Clara Edwards (April 17, 1880 – January 17, 1974) was an American singer, pianist, and composer of art songs. She also used the pseudonym Bernard Haigh.

Biography
She was born Clara Gerlich in Decoria Township, Blue Earth County, Minnesota. She received her education from the Mankato State Normal School and the Cosmopolitan School of Music in Chicago. She married physician John Milton Edwards before finishing her degree, and the couple moved to Vienna, where she continued musical studies and had a daughter. In Europe she prepared for a career as a singer, and gave concerts in both the United States and Europe before moving to New York City in 1914.  Two years later her husband died, leaving her a single mother in New York city with no steady income.

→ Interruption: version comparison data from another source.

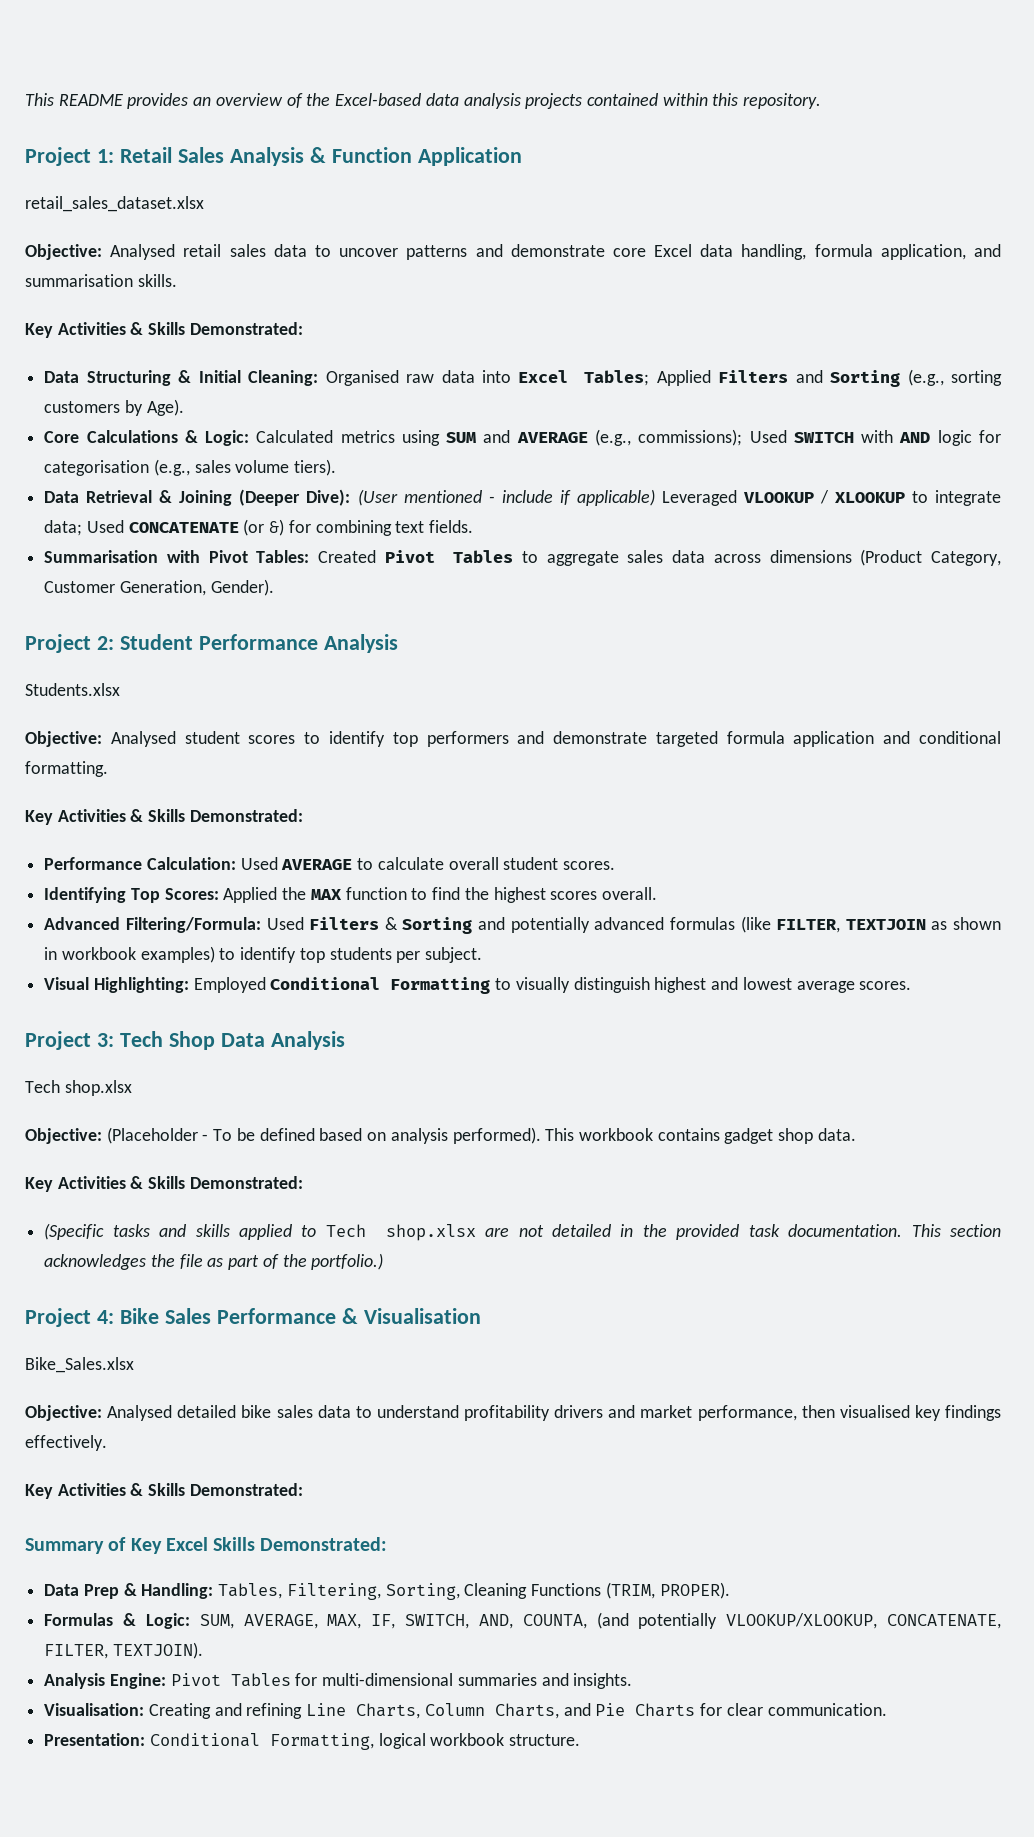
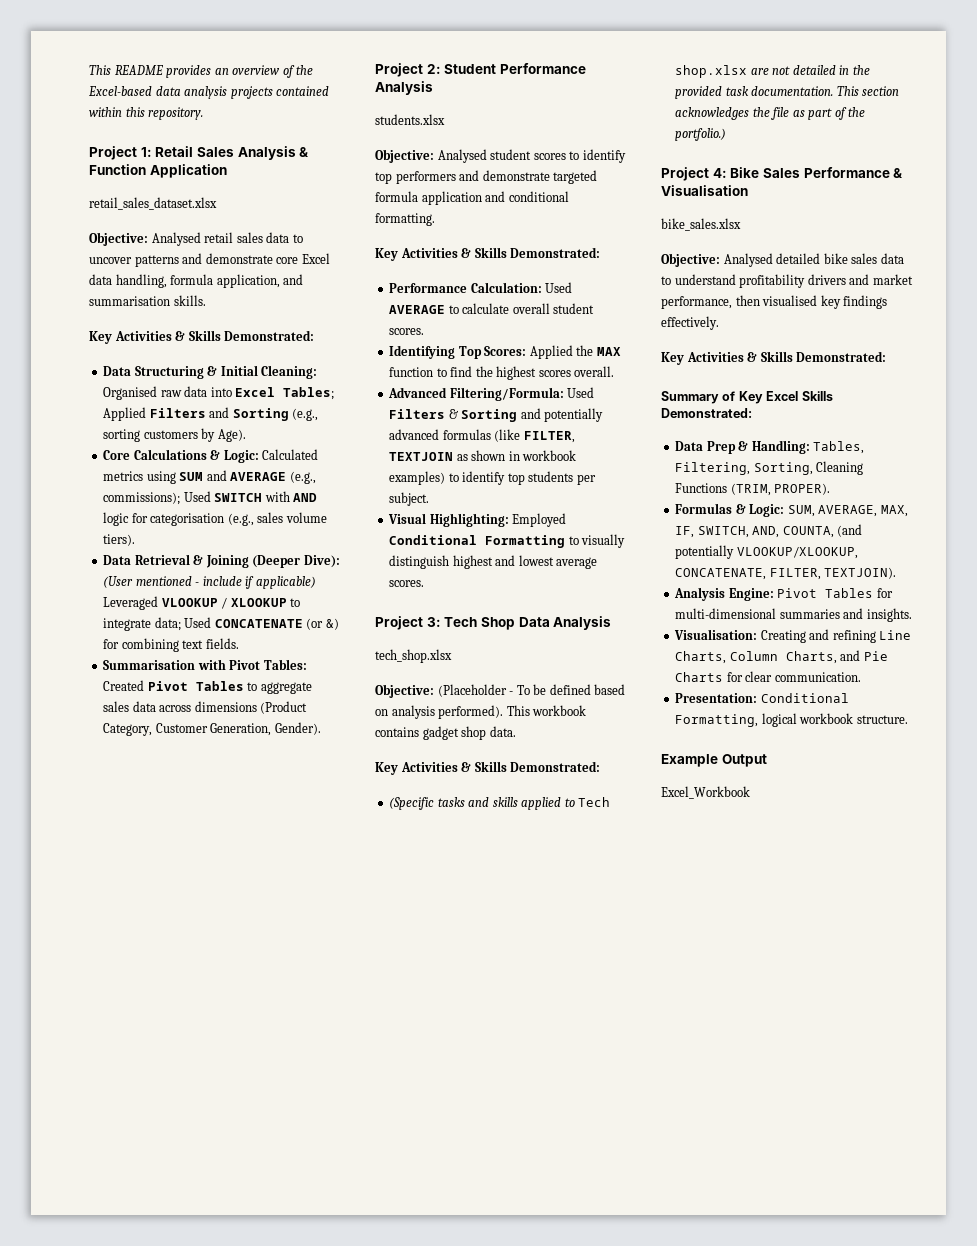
- Students.xlsx
+ students.xlsx
  Project 3: Tech Shop Data Analysis
- Tech shop.xlsx
+ tech_shop.xlsx
- Bike_Sales.xlsx
+ bike_sales.xlsx
+ Example Output
+ Excel_Workbook

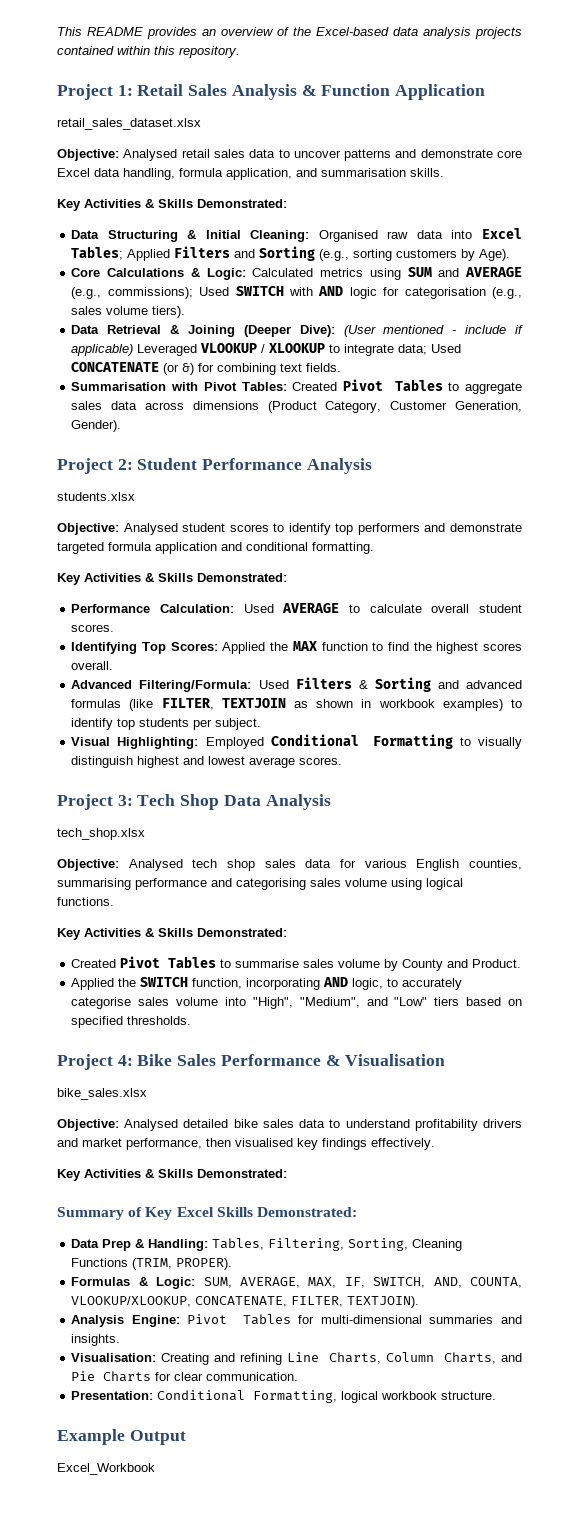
- Advanced Filtering/Formula: Used Filters & Sorting and potentially advanced formulas (like FILTER, TEXTJOIN as shown in workbook examples) to identify top students per subject.
+ Advanced Filtering/Formula: Used Filters & Sorting and advanced formulas (like FILTER, TEXTJOIN as shown in workbook examples) to identify top students per subject.
- Objective: (Placeholder - To be defined based on analysis performed). This workbook contains gadget shop data.
+ Objective: Analysed tech shop sales data for various English counties, summarising performance and categorising sales volume using logical functions.
  Key Activities & Skills Demonstrated:
- (Specific tasks and skills applied to Tech shop.xlsx are not detailed in the provided task documentation. This section acknowledges the file as part of the portfolio.)
+ Created Pivot Tables to summarise sales volume by County and Product.
+ Applied the SWITCH function, incorporating AND logic, to accurately categorise sales volume into "High", "Medium", and "Low" tiers based on specified thresholds.
- Formulas & Logic: SUM, AVERAGE, MAX, IF, SWITCH, AND, COUNTA, (and potentially VLOOKUP/XLOOKUP, CONCATENATE, FILTER, TEXTJOIN).
+ Formulas & Logic: SUM, AVERAGE, MAX, IF, SWITCH, AND, COUNTA, VLOOKUP/XLOOKUP, CONCATENATE, FILTER, TEXTJOIN).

Out of financial necessity, Edwards began her career as a composer and songwriter in the 1920s, joining the American Society of Composers, Authors and Publishers (ASCAP) in 1925. She toured in Vaudeville at about the same time, and organized the Chautauqua Concert Company in 1934. She often collaborated with Jack Lawrence, but also wrote many of the lyrics to her own songs.

Music
Edwards composed over 100 works and published over 60 songs. Several of her songs are sacred, and she wrote choral arrangements for some of them.  She also composed music for solo piano, for children's marionette plays and animated films.  Her songs have been recorded and issued on CD and used in film soundtracks and animations.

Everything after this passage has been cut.